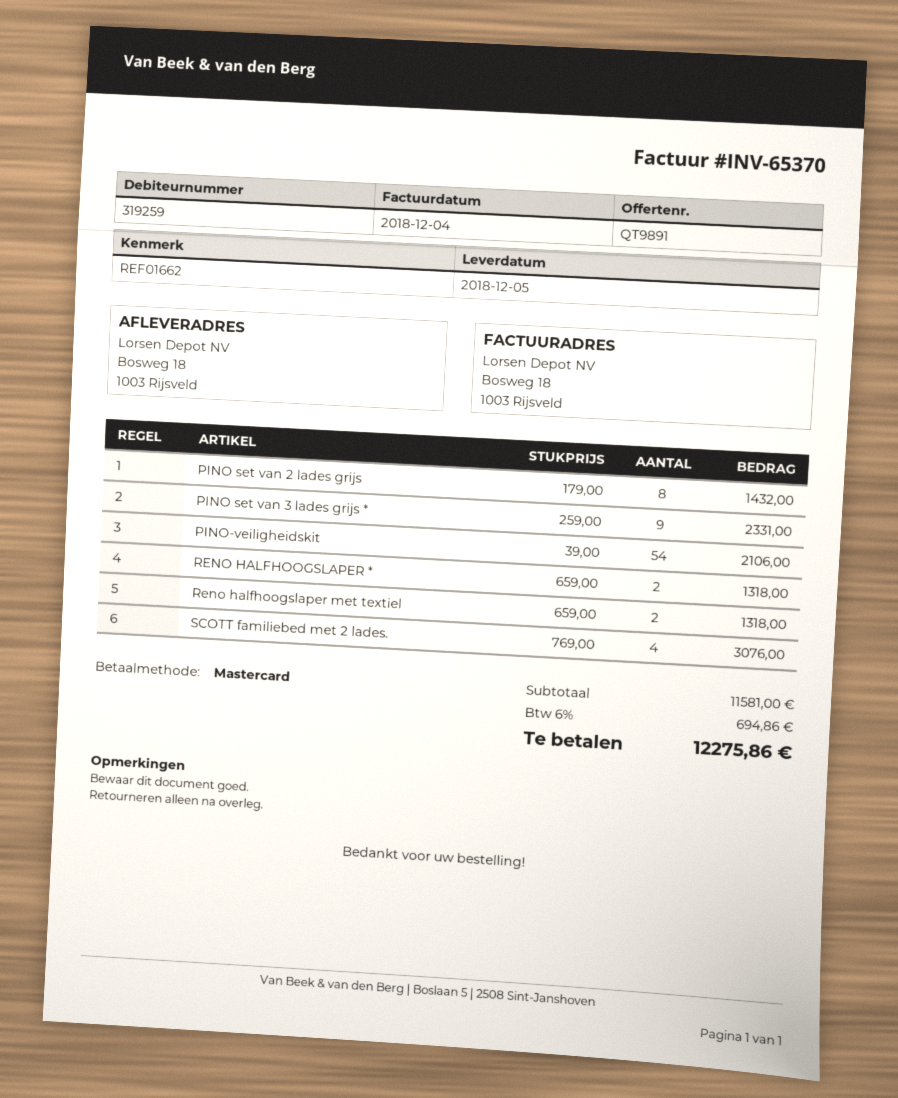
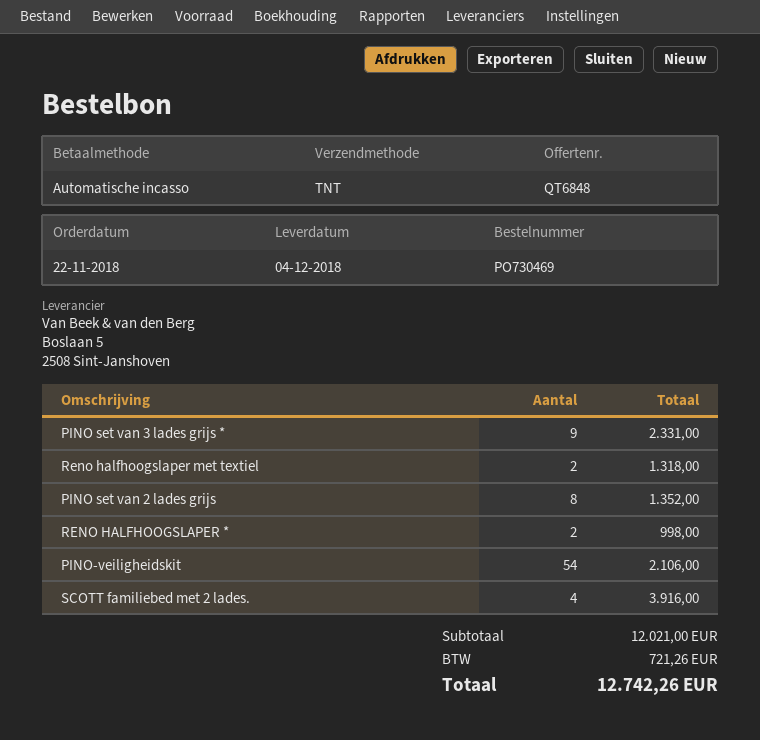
quote number: QT9891 -> QT6848
delivery date: 2018-12-05 -> 2018-12-04
payment method: Mastercard -> direct debit
PINO set van 2 lades grijs: 8 for 1432.00 -> 8 for 1352.00
RENO HALFHOOGSLAPER *: 2 for 1318.00 -> 2 for 998.00
SCOTT familiebed met 2 lades.: 4 for 3076.00 -> 4 for 3916.00
subtotal: 11581.00 -> 12021.00
tax: 694.86 -> 721.26
total: 12275.86 -> 12742.26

++++++++

→ **Aim of the task**
Copy out all lines of the material containing the word "lades".

→ **Solution to the problem**
PINO set van 2 lades grijs: 8 for 1432.00 -> 8 for 1352.00
SCOTT familiebed met 2 lades.: 4 for 3076.00 -> 4 for 3916.00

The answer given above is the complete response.